══ The records

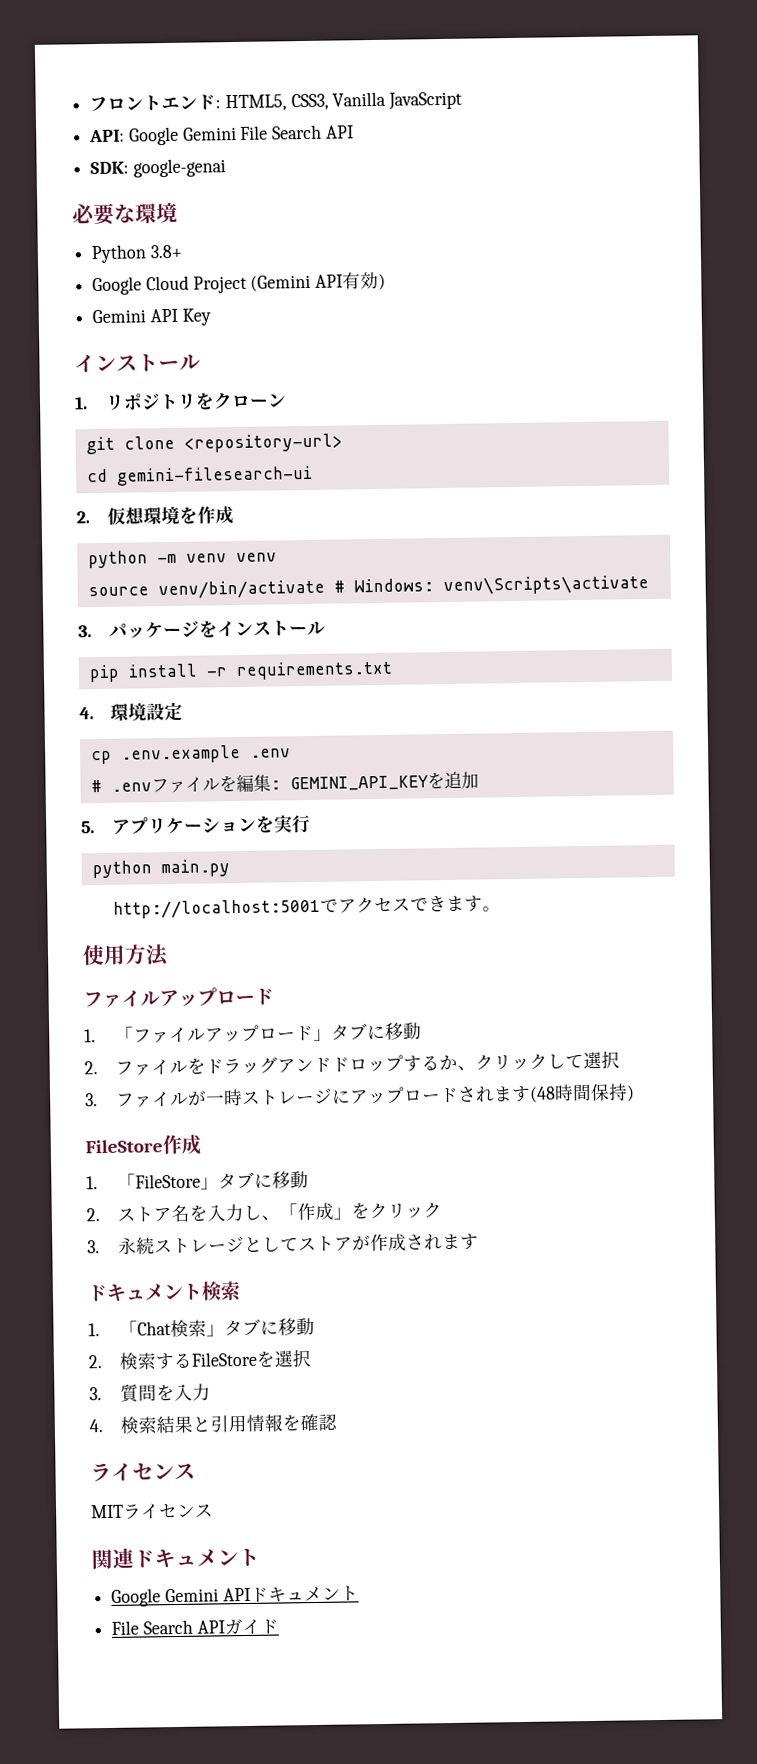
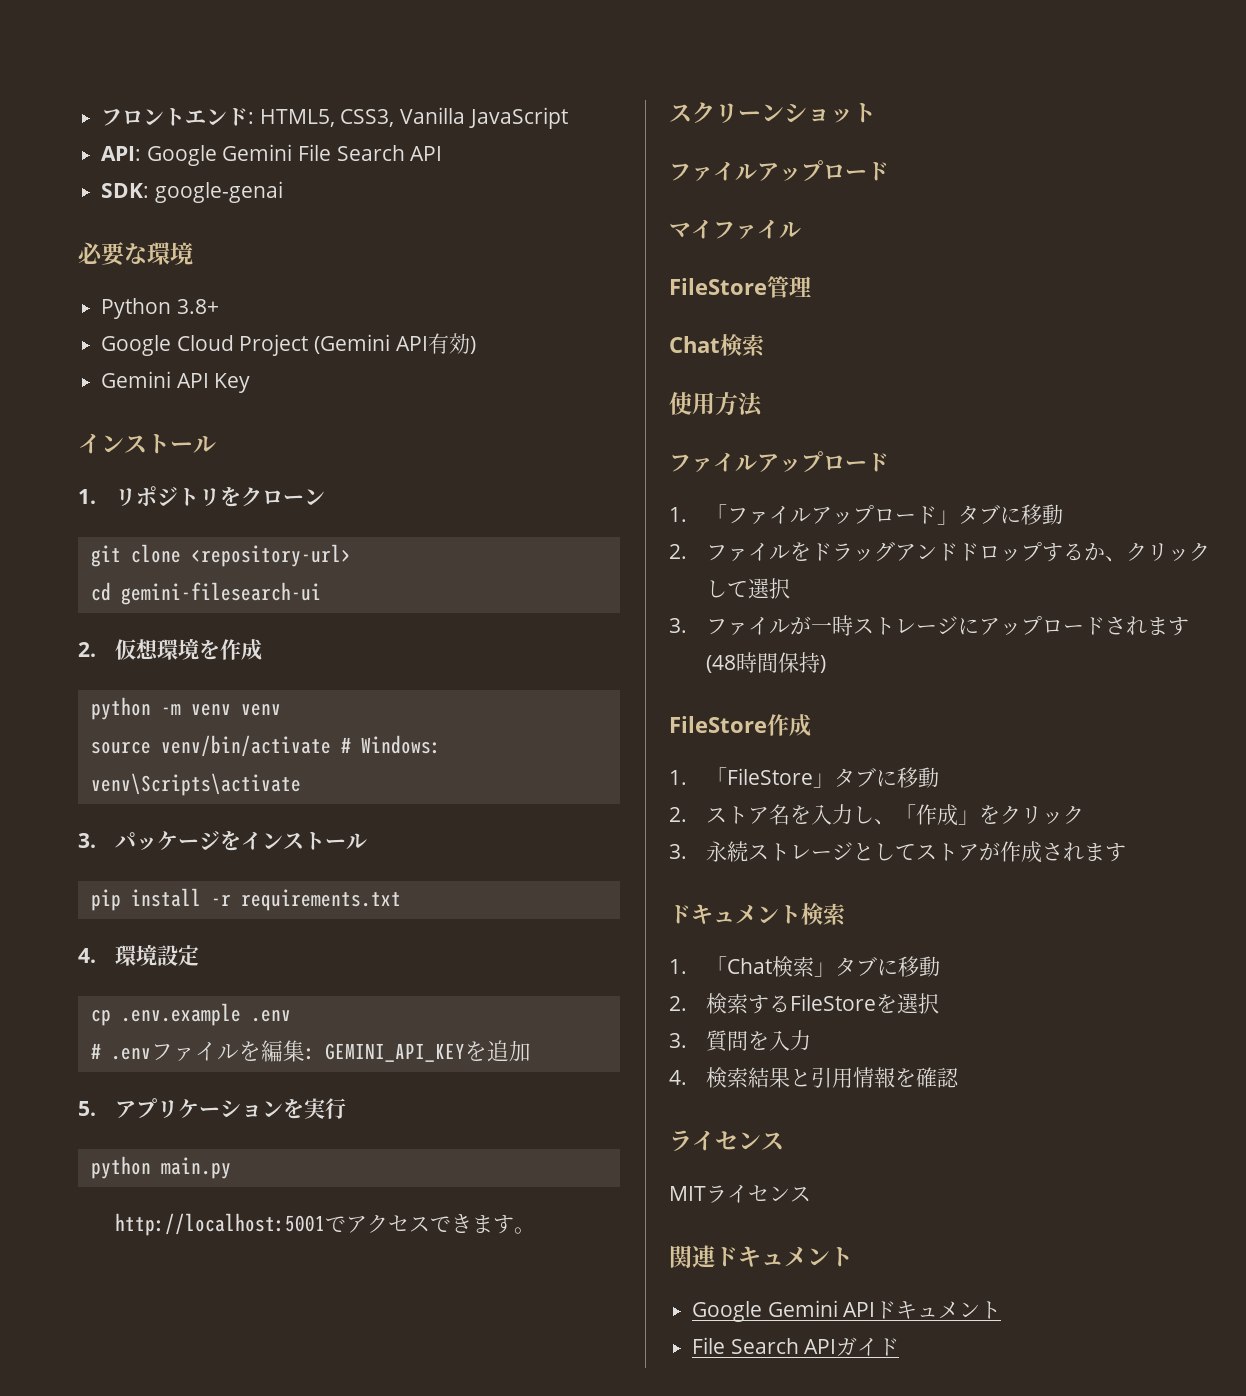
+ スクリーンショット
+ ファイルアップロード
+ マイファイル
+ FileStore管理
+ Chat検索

════
══ The records

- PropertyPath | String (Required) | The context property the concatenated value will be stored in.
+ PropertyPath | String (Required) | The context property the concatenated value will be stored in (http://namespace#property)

════

What the exercise asks:
Every line above holding the string "PropertyPath" should be listed.

Answer section:
- PropertyPath | String (Required) | The context property the concatenated value will be stored in.
+ PropertyPath | String (Required) | The context property the concatenated value will be stored in (http://namespace#property)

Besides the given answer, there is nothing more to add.